--- Entries supplied Enclosed Below ---

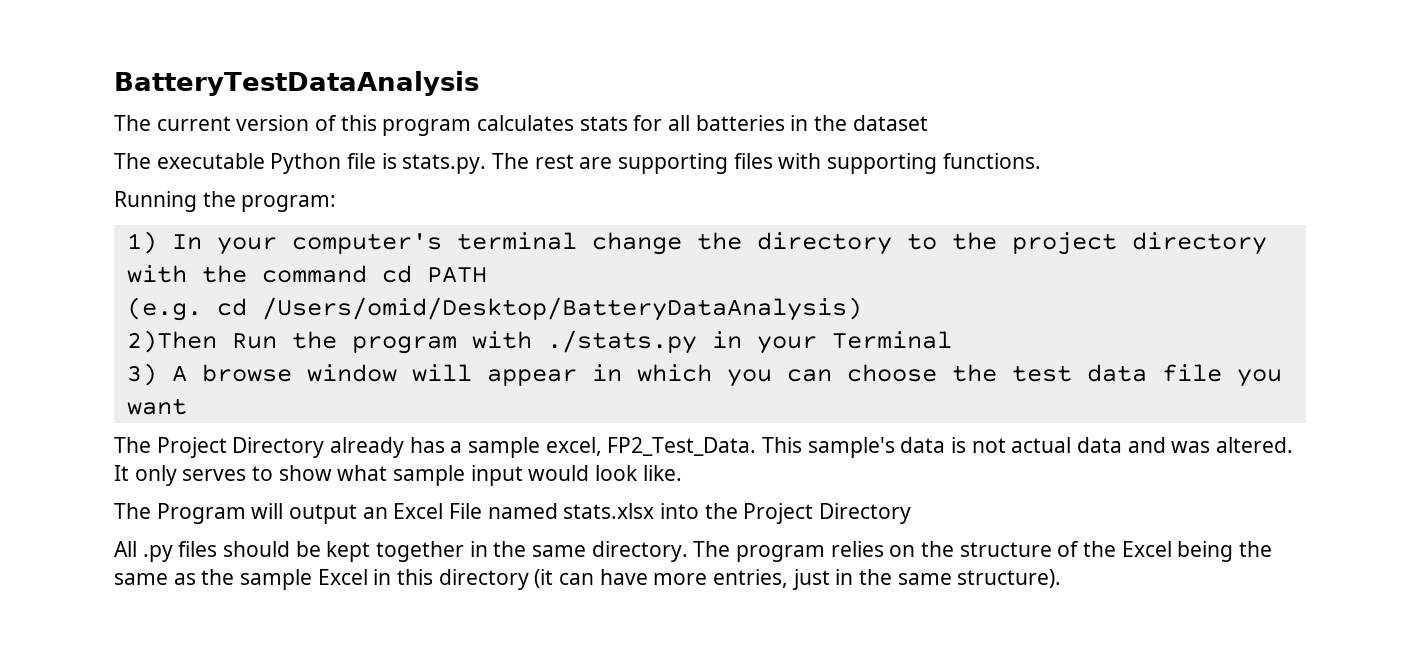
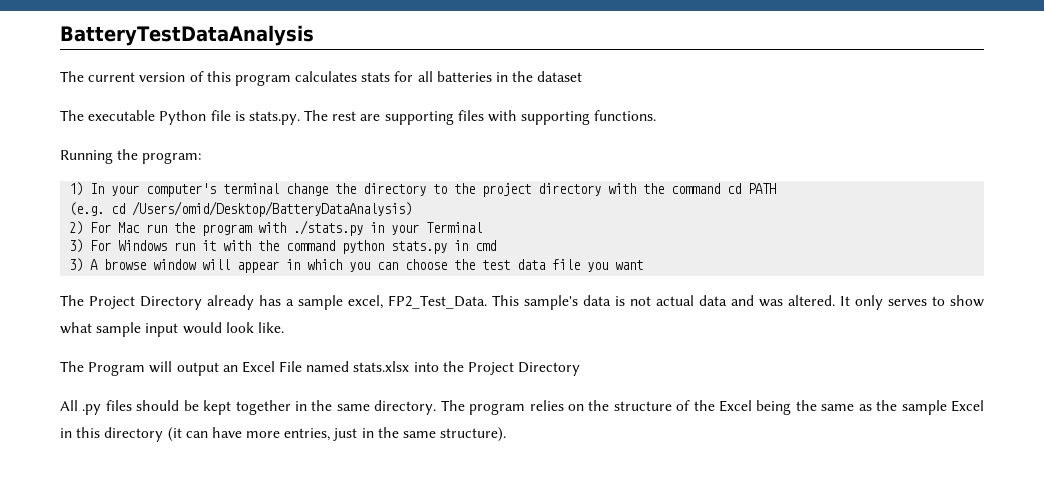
[126,330,277,353] 2)Then Run -> [69,221,168,235] 2) For Mac run
(952, 340) none -> [69,239,497,254] // 3) For Windows run it with the command python stats.py in cmd

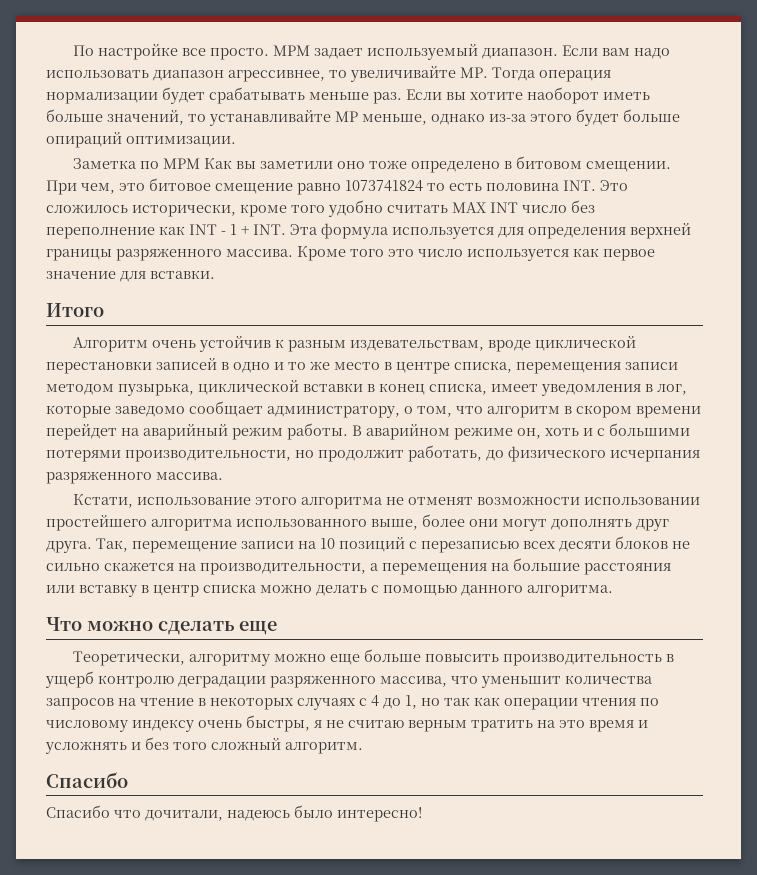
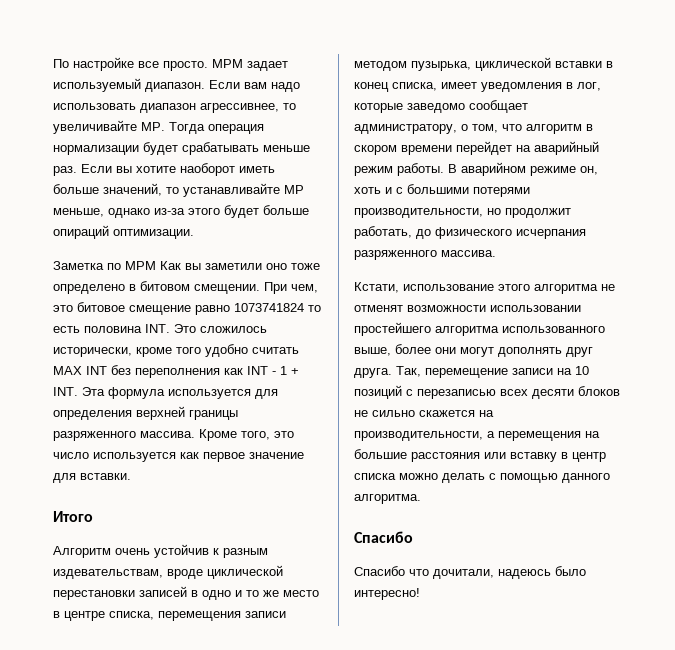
[522,200,595,213] [46,227,155,239] число без переполнение -> [111,365,220,378] без переполнения
[350,249,384,257] того -> [241,431,270,440] того,
[46,617,277,635] [73,649,675,666] [45,671,652,688] [46,695,659,710] [46,715,648,732] [45,737,363,754] // Что можно сделать еще // Теоретически, алгоритму можно еще больше повысить производительность в ущерб контролю деградации разряженного массива, что уменьшит количества запросов на чтение в некоторых случаях с 4 до 1, но так как операции чтения по числовому индексу очень быстры, я не считаю верным тратить на это время и усложнять и без того сложный алгоритм. -> (421, 499) none

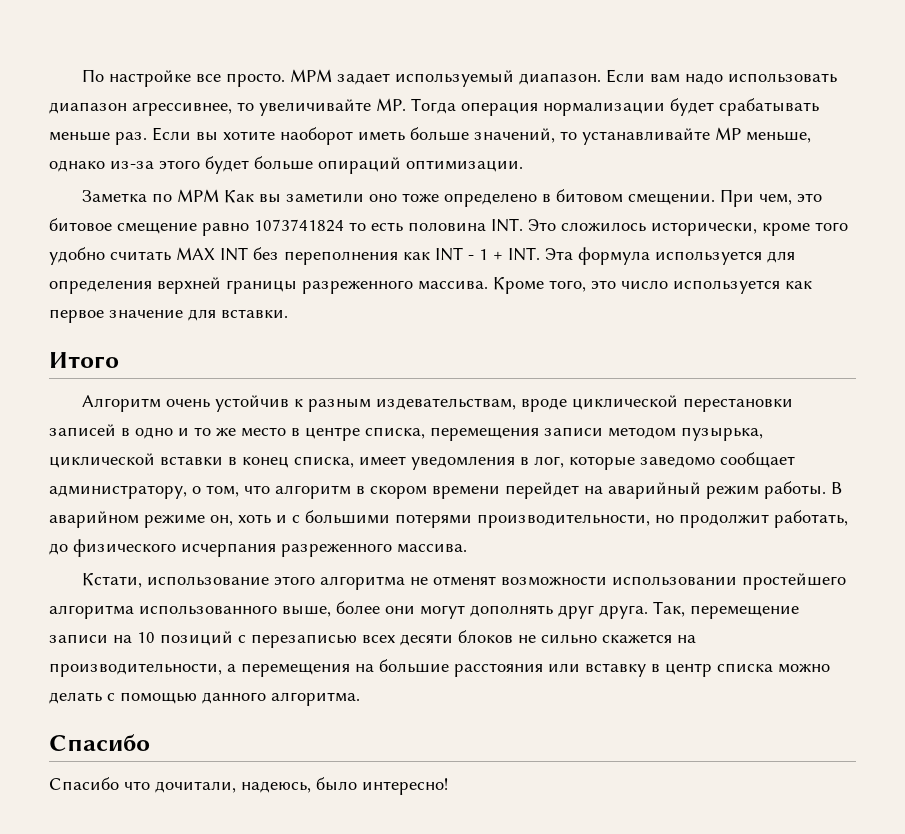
[53,431,136,441] разряженного -> [302,280,413,294] разреженного
[354,250,437,260] разряженного -> [281,543,392,557] разреженного
[498,569,551,579] надеюсь -> [241,781,311,793] надеюсь,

--- End of Enclosed Entries supplied ---

Task objective:
With the pictures left aside, write out all of the records above exactly.

Response to this task:
[126,330,277,353] 2)Then Run -> [69,221,168,235] 2) For Mac run
(952, 340) none -> [69,239,497,254] // 3) For Windows run it with the command python stats.py in cmd

[522,200,595,213] [46,227,155,239] число без переполнение -> [111,365,220,378] без переполнения
[350,249,384,257] того -> [241,431,270,440] того,
[46,617,277,635] [73,649,675,666] [45,671,652,688] [46,695,659,710] [46,715,648,732] [45,737,363,754] // Что можно сделать еще // Теоретически, алгоритму можно еще больше повысить производительность в ущерб контролю деградации разряженного массива, что уменьшит количества запросов на чтение в некоторых случаях с 4 до 1, но так как операции чтения по числовому индексу очень быстры, я не считаю верным тратить на это время и усложнять и без того сложный алгоритм. -> (421, 499) none

[53,431,136,441] разряженного -> [302,280,413,294] разреженного
[354,250,437,260] разряженного -> [281,543,392,557] разреженного
[498,569,551,579] надеюсь -> [241,781,311,793] надеюсь,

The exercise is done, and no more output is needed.